Adobe’s AI Strategy Could Outperform Nvidia Through 2028

Adobe’s AI Strategy Could Outperform Nvidia Through 2028

August 25, 20253 min read

Over the past three years, Nvidia has dominated global markets as the backbone of the artificial intelligence revolution. Its GPUs power nearly every major generative AI system in use today, helping transform industries from finance to healthcare. Yet analysts now believe another American giant—Adobe Systems—may be better positioned to deliver stronger returns through 2028.

Nvidia: A Market Leader Facing New Headwinds

Nvidia’s explosive run since the release of ChatGPT in 2022 has been historic. The company’s valuation surged past $4 trillion as demand for its AI accelerator chips fueled record-breaking growth. Its data center revenue jumped 73% year-over-year in early 2026, and earnings per share grew by more than 50% when adjusting for inventory write-downs tied to export bans.

Despite these impressive figures, competition is catching up. Advanced Micro Devices (AMD) has introduced GPUs with superior memory capacity, a key bottleneck in AI training. Meanwhile, major U.S. tech companies—including Amazon, Google, and Microsoft—are investing in custom silicon to reduce reliance on Nvidia. These pressures, combined with a lofty forward P/E ratio near 40, suggest the stock’s long-term upside could be constrained.

Adobe: Undervalued and AI-Integrated

While Nvidia has been the symbol of AI’s hardware boom, Adobe is quietly reshaping the software side of the industry. Its Creative Cloud remains the global standard for professionals in design, photography, and video. Despite fears that generative AI could diminish demand for its tools, Adobe has instead embraced the technology through Adobe Firefly, its proprietary AI model trained on licensed stock content.

Firefly now integrates seamlessly into Creative Cloud, boosting productivity for creative professionals and attracting a surge of new users.

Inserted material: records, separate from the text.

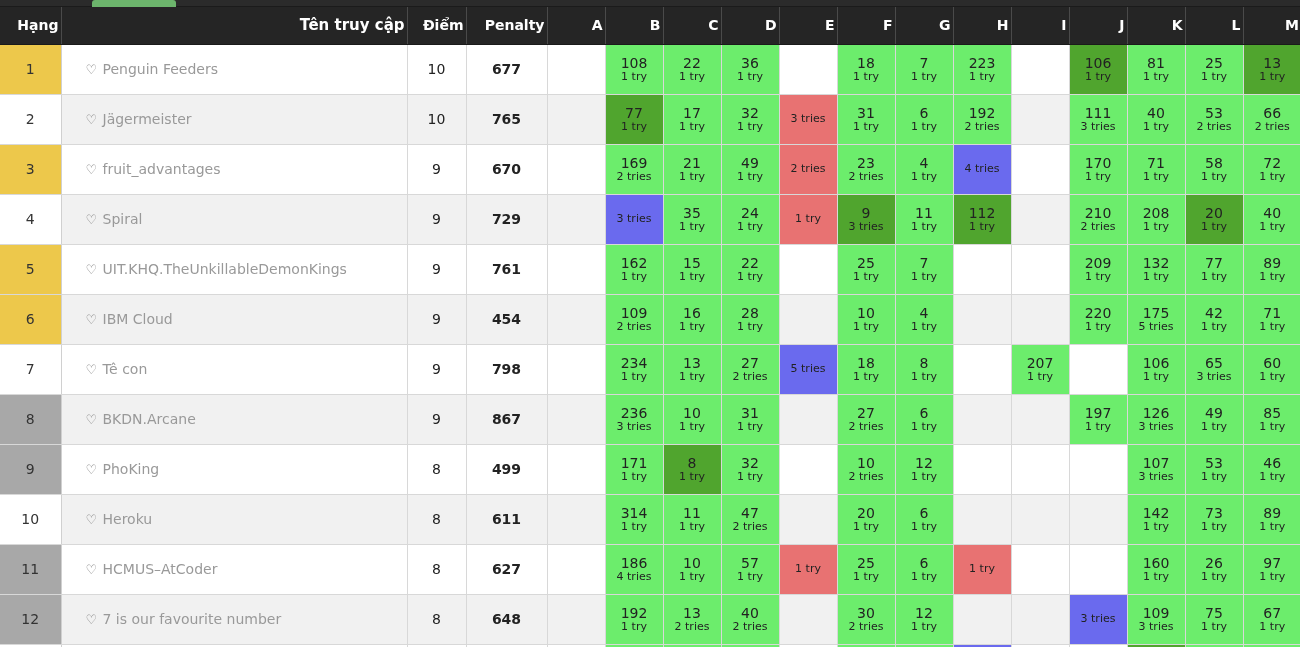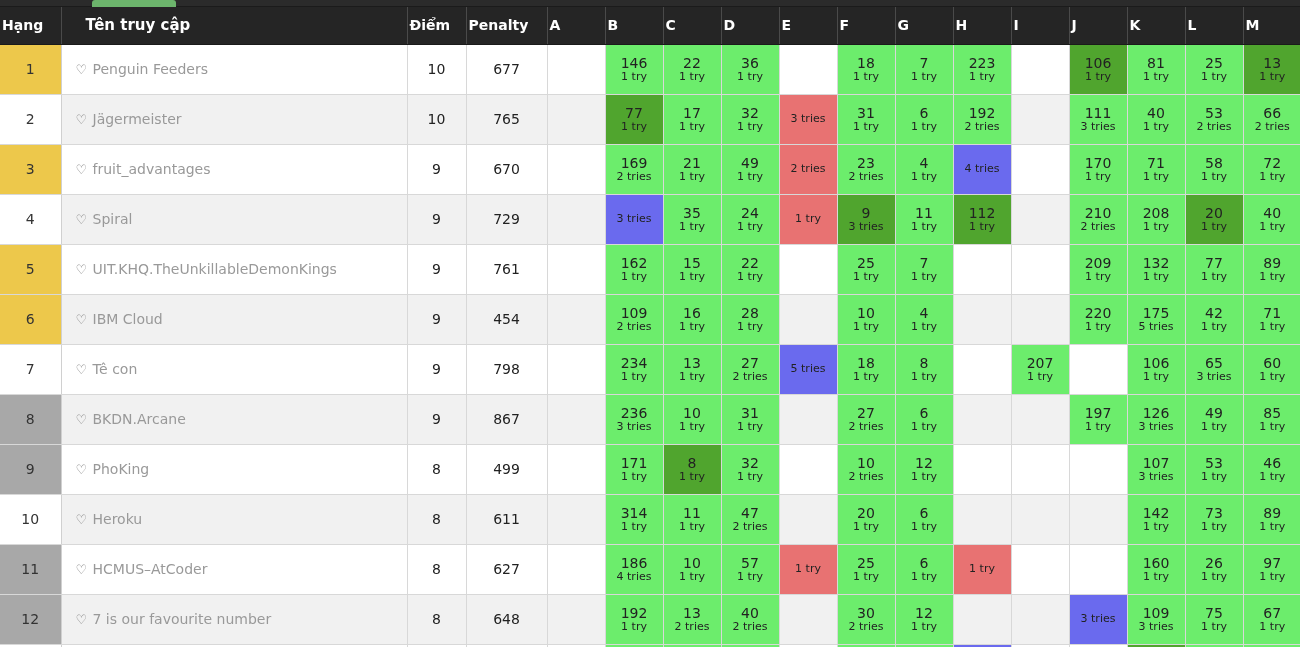--- a/index.html
+++ b/index.html
@@ -37,7 +37,7 @@
     height: 37px;
     border-right: 1px solid #4a4a4a;
     border-bottom: 1px solid #1a1a1a;
-    text-align: left;
+    text-align: right;
     padding: 0 2px;
     white-space: nowrap;
   }

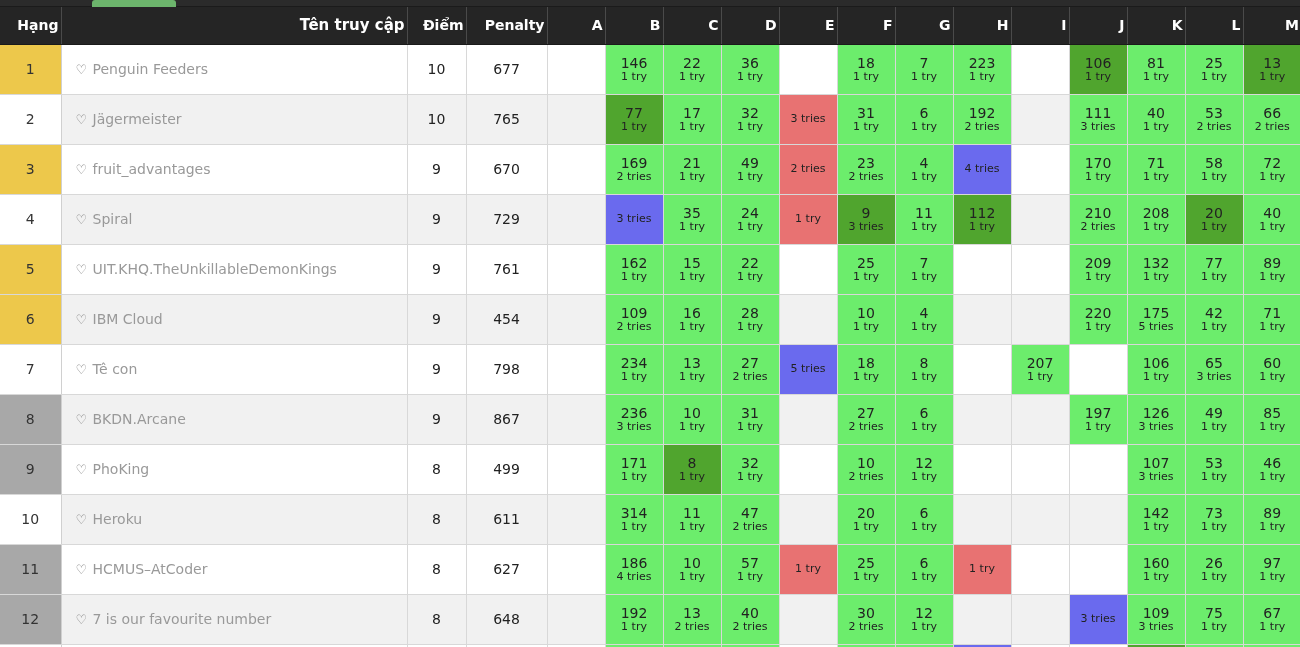--- a/index.html
+++ b/index.html
@@ -68,7 +68,7 @@
   td.name {
     width: 346px;
     text-align: left;
-    padding-left: 14px;
+    padding-left: 24px;
     color: #999999;
     font-size: 14px;
     white-space: nowrap;

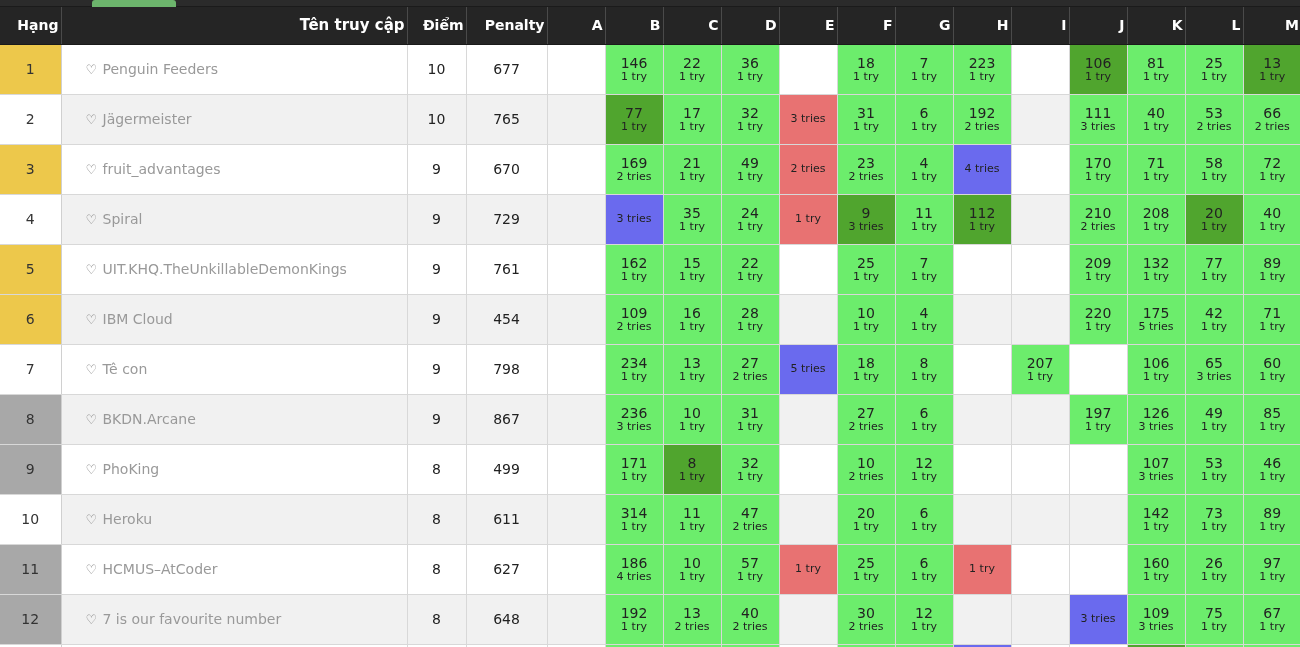--- a/index.html
+++ b/index.html
@@ -82,7 +82,7 @@
     margin-right: 2px;
   }
   td.score { width: 59px; font-size: 14px; }
-  td.penalty { width: 81px; font-size: 14px; font-weight: normal; }
+  td.penalty { width: 81px; font-size: 14px; font-weight: bold; }
 
   td.prob { width: 58px; font-size: 12px; line-height: 1.15; }
   td.prob .tm { font-size: 14px; display: block; }

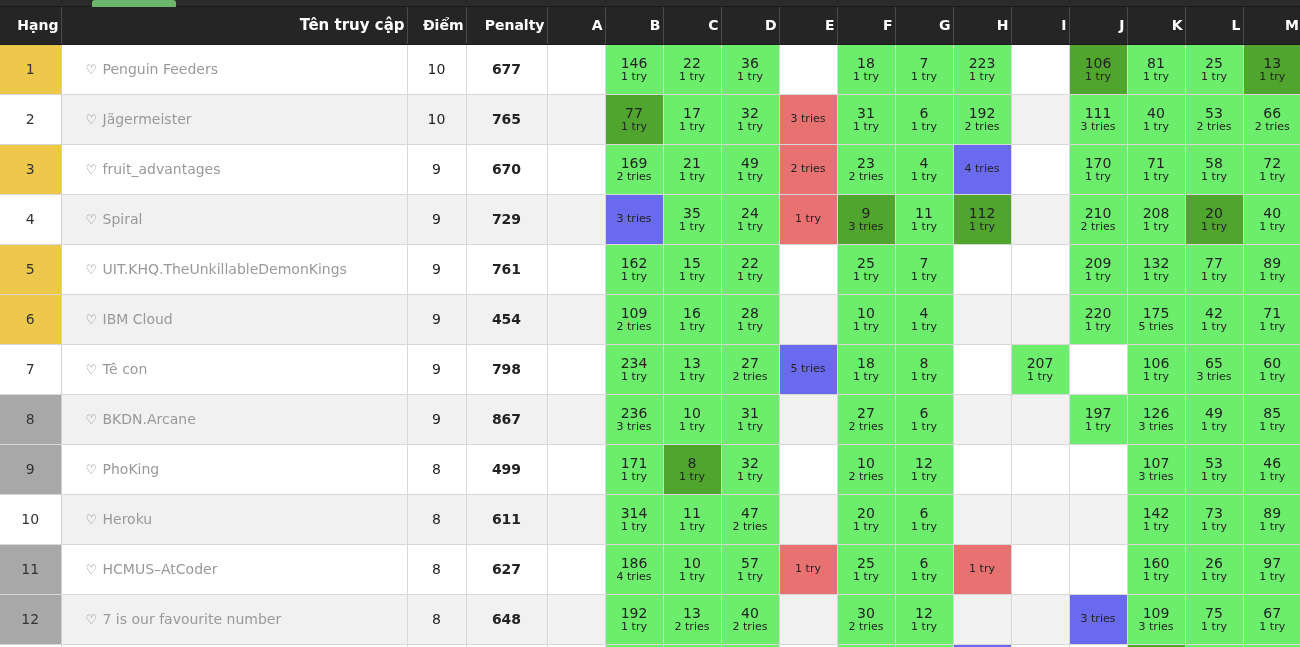--- a/index.html
+++ b/index.html
@@ -142,7 +142,7 @@
         <td class="penalty">677</td>
         <td class="prob empty"></td>
         <td class="prob solved">
-          <span class="tm">146</span>
+          <span class="tm">108</span>
           <span class="tr">1 try</span>
         </td>
         <td class="prob solved">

The company reported a 30% year-over-year increase in first-time subscribers last quarter, driven in part by Firefly adoption. Adobe also achieved double-digit growth in recurring revenue, with management projecting AI-related revenue to more than double this year.

Importantly, Adobe’s subscription model generates steady free cash flow, which the company reinvests into share buybacks—shrinking its float and increasing earnings per share. With the stock down more than 40% from its 2024 high, Adobe trades at just 17 times earnings, far below Nvidia’s multiple, suggesting significant upside potential.

Why This Shift Matters for the U.S. AI Market

The divergence between Nvidia and Adobe illustrates a broader truth about the U.S. AI economy: hardware may have led the first wave, but software could dominate the next. As generative AI becomes embedded in everyday workflows, companies like Adobe that fuse creativity with automation may capture value more sustainably than chipmakers battling price wars and custom in-house designs.

The Investor’s Dilemma

For American investors, the question is not whether AI will continue to grow, but which side of the ecosystem—hardware or software—will deliver better long-term returns. Nvidia remains critical infrastructure, but Adobe may offer a rare chance to buy into a high-margin, cash-generating business trading at a discount, with AI acting as a growth accelerator rather than a threat.

So the big question is: Will Adobe’s bold AI strategy make it the unexpected winner over Nvidia in the race to define the future of U.S. artificial intelligence?